In one way or another most of my weight loss insights (if you want to call them that) are in the end, about control. Controlling what you eat and how you burn it off is the constant thread. When dieting, control is very important. Whether it is sticking to a specific diet plan or hitting your caloric burn at the gym, you maintain control. If you are like me then its when you lose control that the pounds add up.
The thing is, life is really hard to control.
You can do your best, but things happen.
Sorry, that didn’t look dramatic enough.
I feel better with that. Be sure to read it in an overly dramatic tone would you? Thanks.
Those things are outside of your control and like it or not, they must be dealt with. Meetings that run on because Gary is incapable of making complete declarative sentences, chicken pox, engine trouble; all things you can’t control. Sure you can pace around your car while waiting for the mechanic instead of walking on the treadmill and I’m sure mentally screaming different adverbs at Gary as he stumbles along burns some sort of calories (or just keeps you from a murderous rage, which is also good). But it wasn’t what you had planned. So you make the best of it.
I was rather forcibly reminded of this just yesterday. While most of the garden has been dismantled and is awaiting its load of winter mulch, we have one remaining plant bed filled with paprika peppers. They aren’t so much growing as turning red so we can dry them in the oven and ground them to powder. But to keep from being dried to a crisp while still on the plant, I have to water. Yesterday I went to water and my foot found a rabbit hole.
It hurt, and I said some very naughty words about rabbits. I believe I even threatened them with my grandmother’s rabbit with mustard sauce recipe. As the only real weapon I keep around is my rubber tipped foil from my fencing days, I’m pretty sure they recognized it as a hollow threat and laughed their rabbity laughs at me.
So, empty threats aside, I watered, then hobbled back inside and put and icepack on the already swollen bits. It isn’t broken, I just need to keep off of it for a few days. As I hobbled to the coffeepot this morning I realized walking, at least for the next day or two, is going to be impossible. So is most cardio as generally it involves your feet in some capacity. As I rely on walking as my primary calorie burning source, it puts a serious dent in my plans. To compensate I will work on strength training until my arms are like noodles and I will crunch my abs until they scream for mercy. I will also become hyper vigilant about my calories.

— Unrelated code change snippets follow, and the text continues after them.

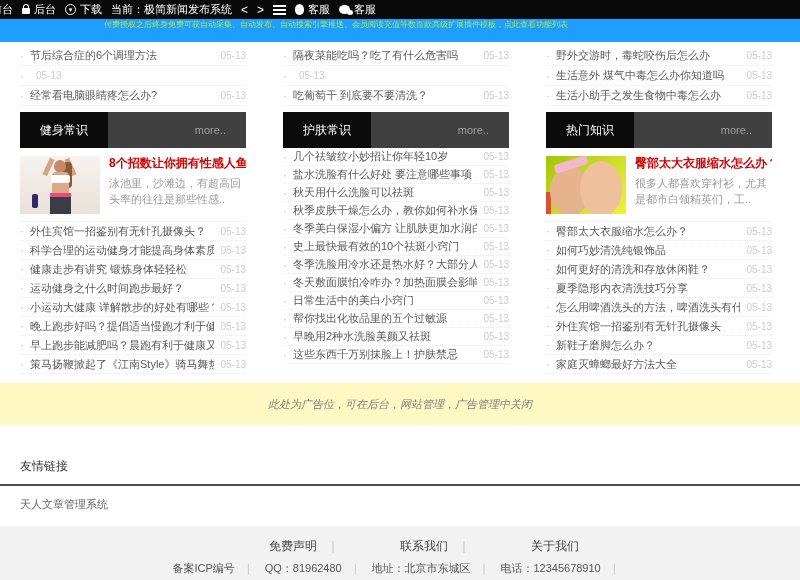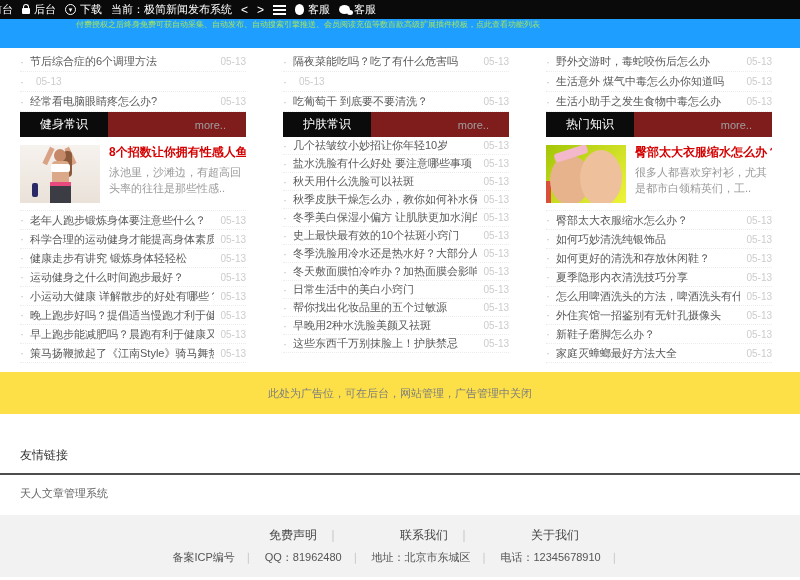"付费授权之后终身免费可获自动采集、自动发布、自动搜索引擎推送、会员阅读充值等数百" .noticebar { height: 29px -> 23px; padding-left: 76px -> 104px }
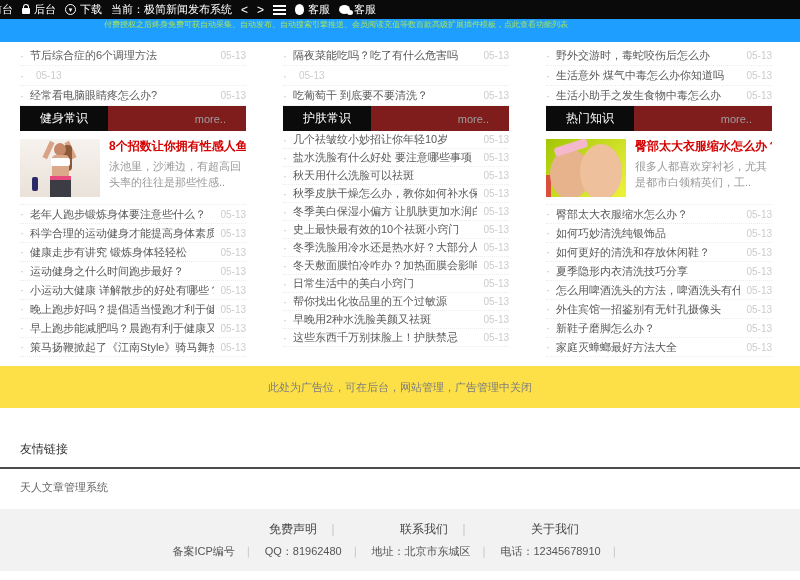"健身常识" .sec-header { background: #7f1d1d -> #404040; height: 25px -> 36px; margin-top: none -> 6px }
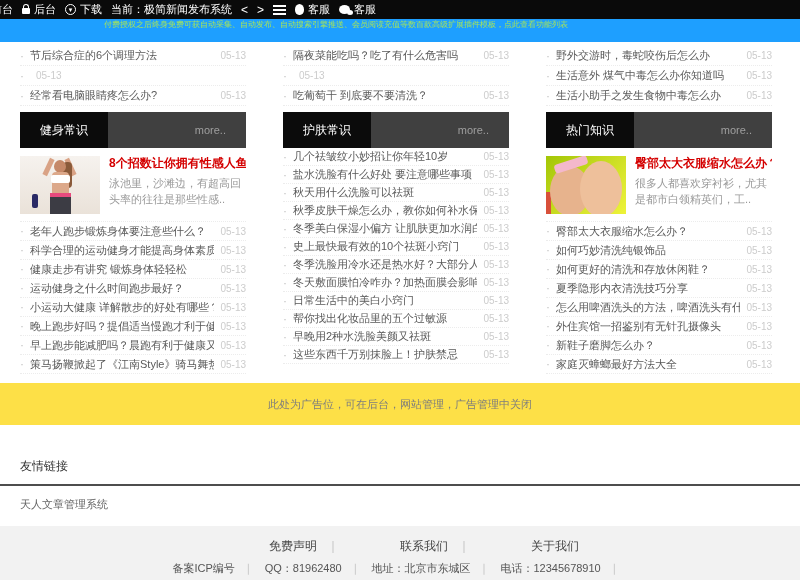"老年人跑步锻炼身体要注意些什么？" span.t { text: 老年人跑步锻炼身体要注意些什么 -> 外住宾馆一招鉴别有无针孔摄像头 }
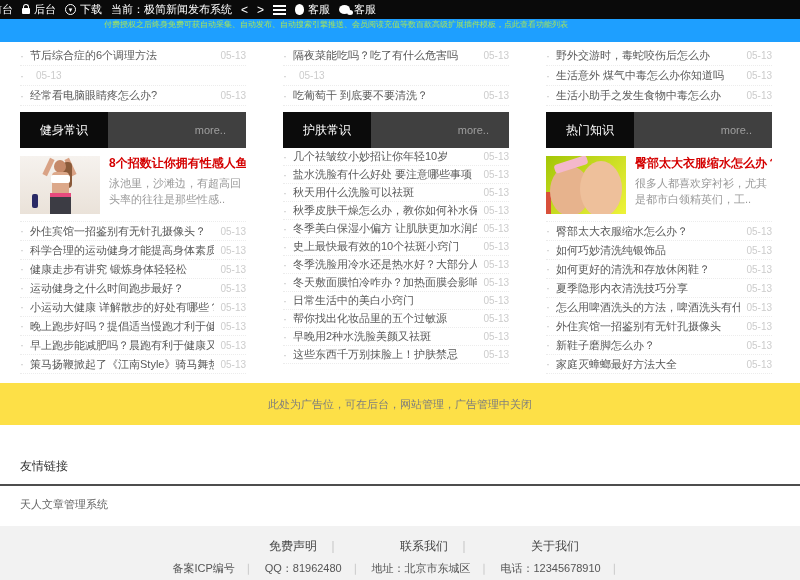"此处为广告位，可在后台，网站管理，广告管理中关闭" .adbar { background: #fde047 -> #fef9c3; font-style: none -> italic }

In addition I will also remind myself that life is not always under my control and not losing any weight or even, god forbid, gaining a pound or two while I heal is not the end of the world. Resting makes the injury heal faster and the faster I heal the sooner I can get back to a world that more or less follows my plan.
Most of the time.
Between you and me, accepting the loss of control, however temporary, is for me, a lot harder than reigning in my caloric intake. I suppose that means its good for me and I should call it personal growth. Truthfully though, it really just annoys me. There is however nothing I can do, except deal with it and fondly peruse some of my grandmother’s old recipes. Like me she was a gardener, and she has a surprisingly large amount of recipes featuring rabbit in her collection. I’m beginning to understand why.